(Records excerpted from a collection)

═══

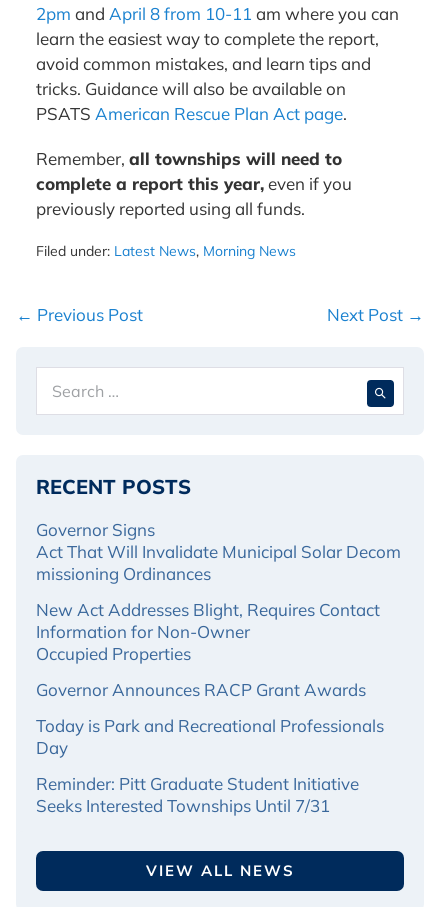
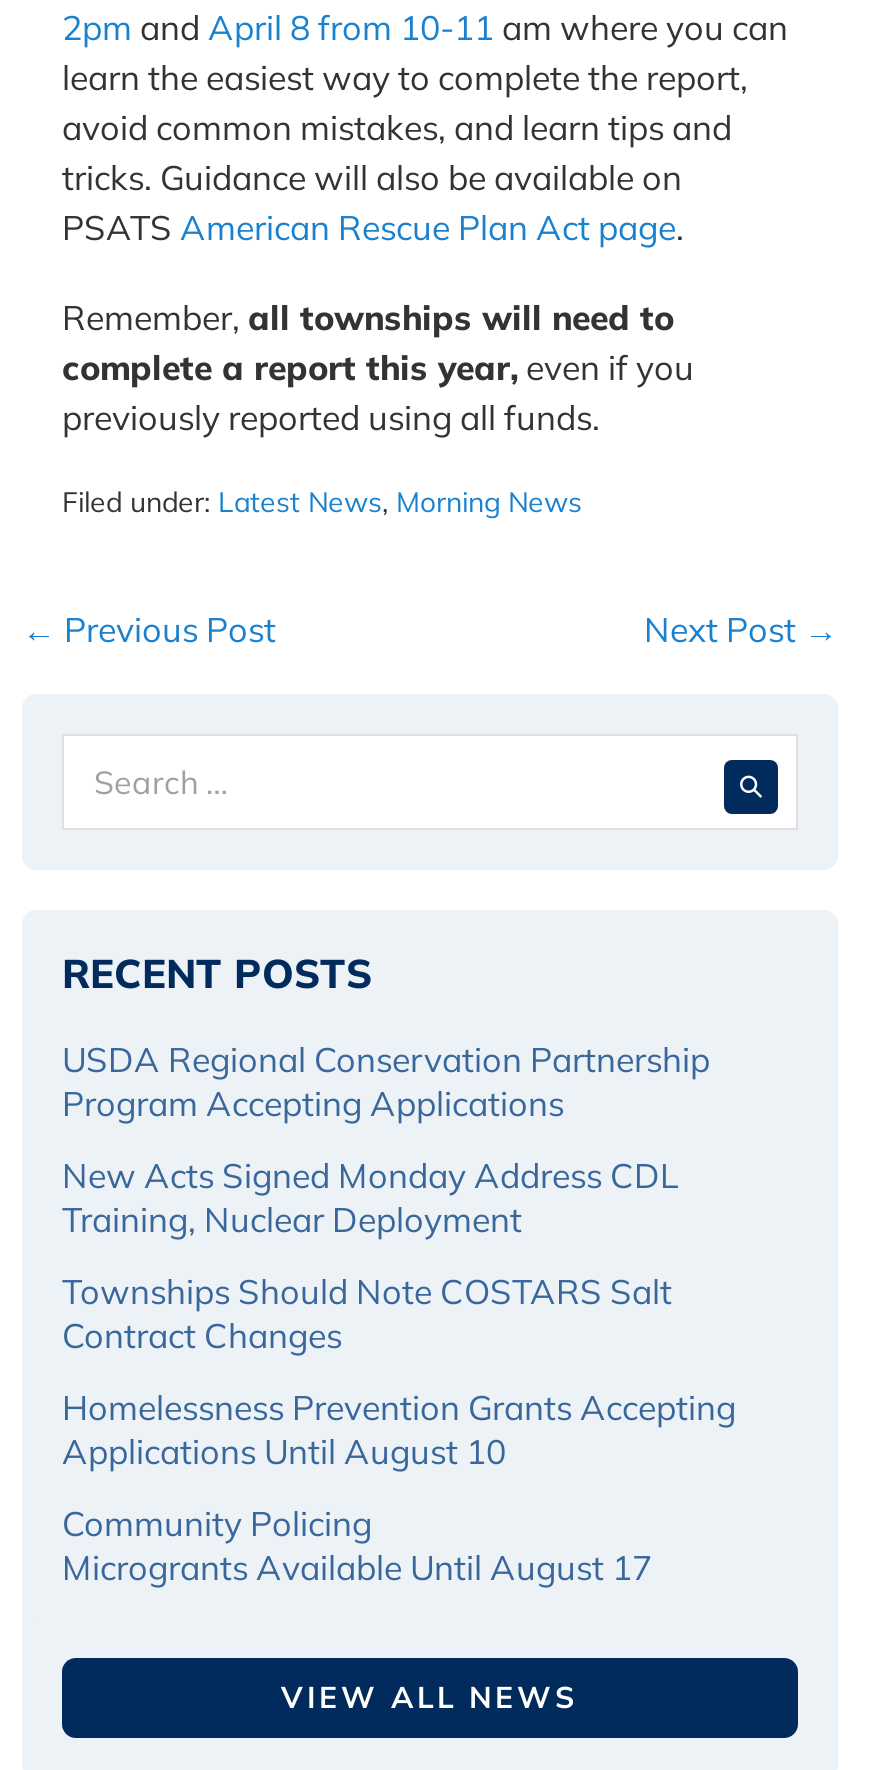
- Governor Signs
- Act That Will Invalidate Municipal Solar Decom
- missioning Ordinances
+ USDA Regional Conservation Partnership
+ Program Accepting Applications

- New Act Addresses Blight, Requires Contact
- Information for Non-Owner
- Occupied Properties
+ New Acts Signed Monday Address CDL
+ Training, Nuclear Deployment

- Governor Announces RACP Grant Awards
+ Townships Should Note COSTARS Salt
+ Contract Changes

- Today is Park and Recreational Professionals
- Day
+ Homelessness Prevention Grants Accepting
+ Applications Until August 10

- Reminder: Pitt Graduate Student Initiative
- Seeks Interested Townships Until 7/31
+ Community Policing
+ Microgrants Available Until August 17
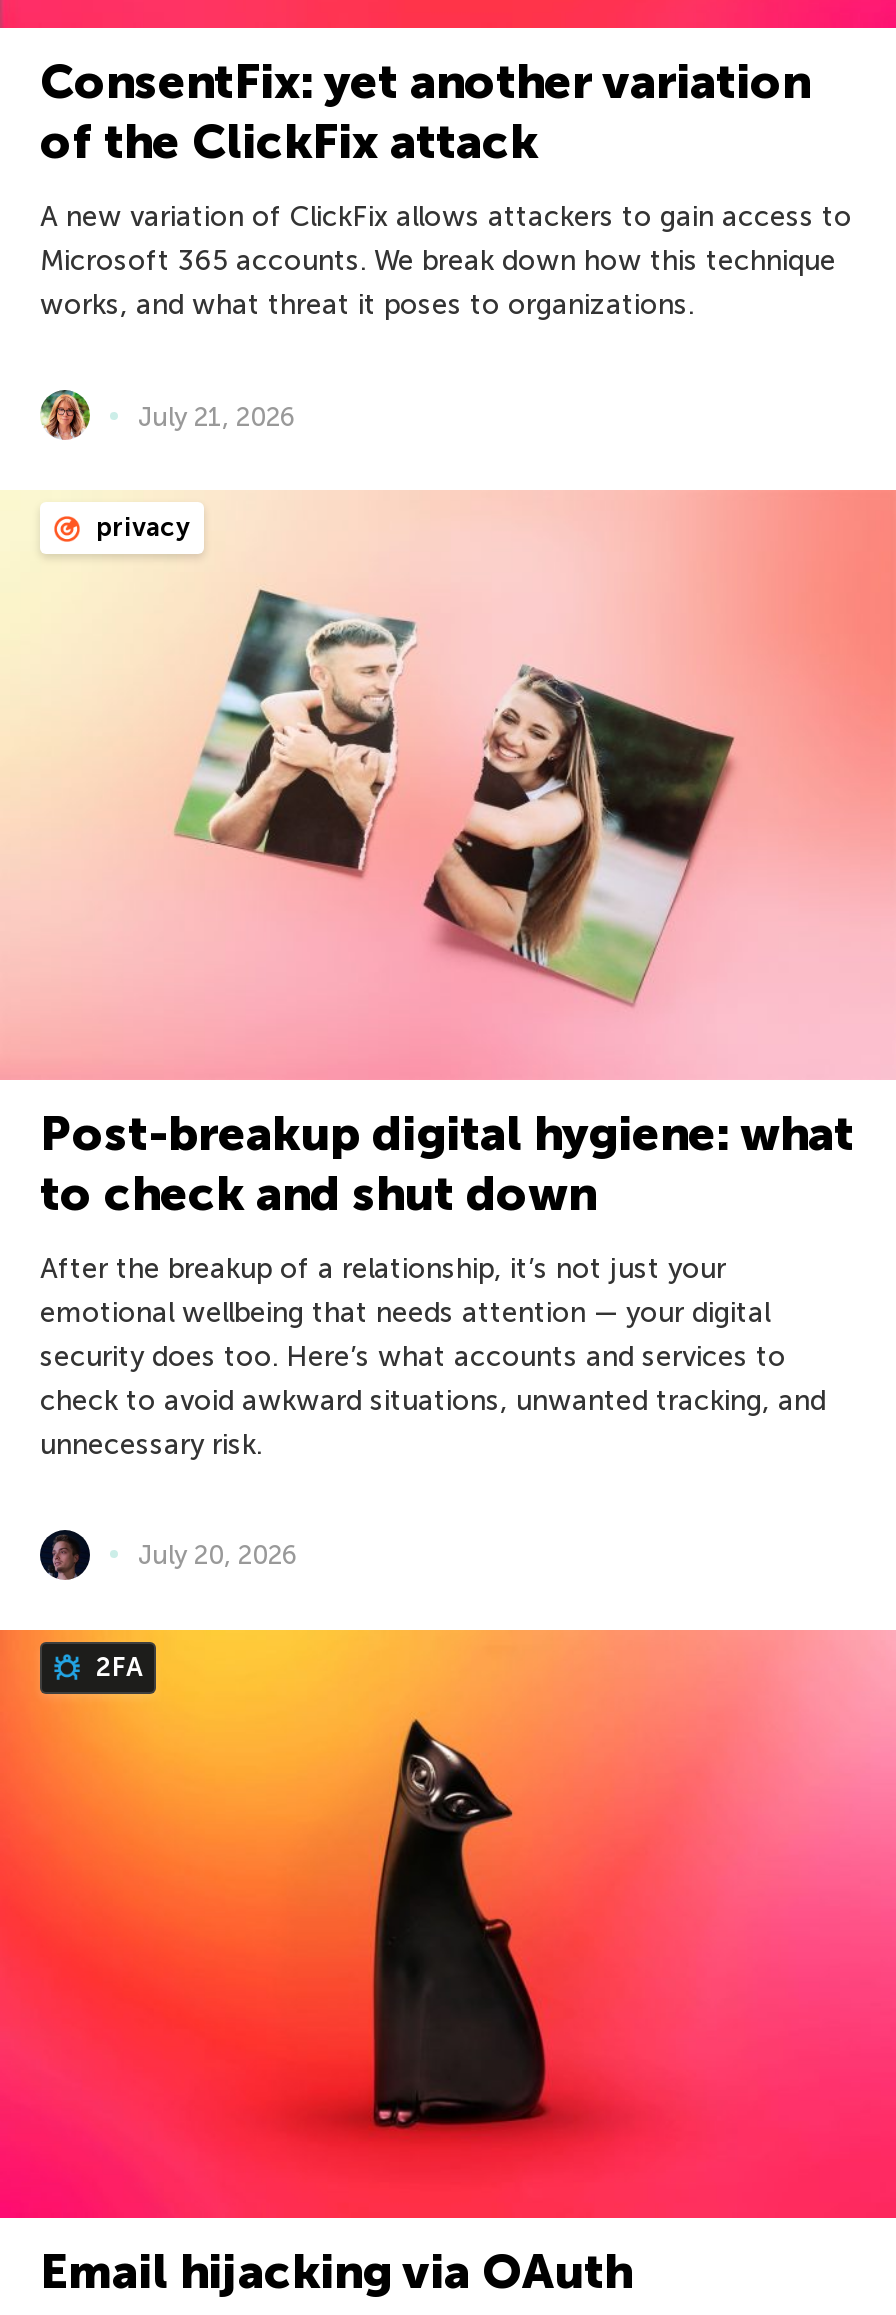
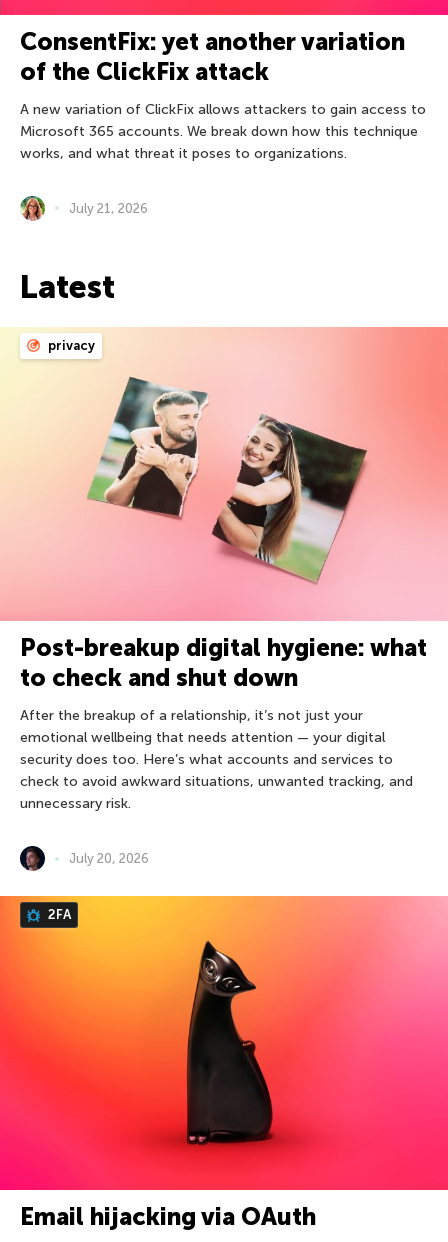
+ Latest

═══

Work to complete => Output the line that contains "- Information for Non-Owner" and every line after it to the end of the records, word for word, leaving out the pictures.

Response for this exercise =>
- Information for Non-Owner
- Occupied Properties
+ New Acts Signed Monday Address CDL
+ Training, Nuclear Deployment

- Governor Announces RACP Grant Awards
+ Townships Should Note COSTARS Salt
+ Contract Changes

- Today is Park and Recreational Professionals
- Day
+ Homelessness Prevention Grants Accepting
+ Applications Until August 10

- Reminder: Pitt Graduate Student Initiative
- Seeks Interested Townships Until 7/31
+ Community Policing
+ Microgrants Available Until August 17
+ Latest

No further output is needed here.